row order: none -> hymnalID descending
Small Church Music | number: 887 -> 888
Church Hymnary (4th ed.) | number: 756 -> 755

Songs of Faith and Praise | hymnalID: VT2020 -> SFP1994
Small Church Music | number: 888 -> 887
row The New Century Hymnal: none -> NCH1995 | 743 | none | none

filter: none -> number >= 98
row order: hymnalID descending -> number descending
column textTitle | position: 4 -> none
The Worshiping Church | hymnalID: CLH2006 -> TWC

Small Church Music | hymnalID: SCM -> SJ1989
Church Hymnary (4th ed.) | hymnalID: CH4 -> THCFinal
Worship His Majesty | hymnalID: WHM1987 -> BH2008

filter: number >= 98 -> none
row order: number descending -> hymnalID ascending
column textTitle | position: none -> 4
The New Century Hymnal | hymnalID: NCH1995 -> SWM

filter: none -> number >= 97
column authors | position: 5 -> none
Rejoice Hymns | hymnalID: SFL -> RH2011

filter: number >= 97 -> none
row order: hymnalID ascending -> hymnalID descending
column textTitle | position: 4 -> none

Problem details:
Extract every line from the records above that contains the word "Hymnary".

Result of this task:
Church Hymnary (4th ed.) | number: 756 -> 755
Church Hymnary (4th ed.) | hymnalID: CH4 -> THCFinal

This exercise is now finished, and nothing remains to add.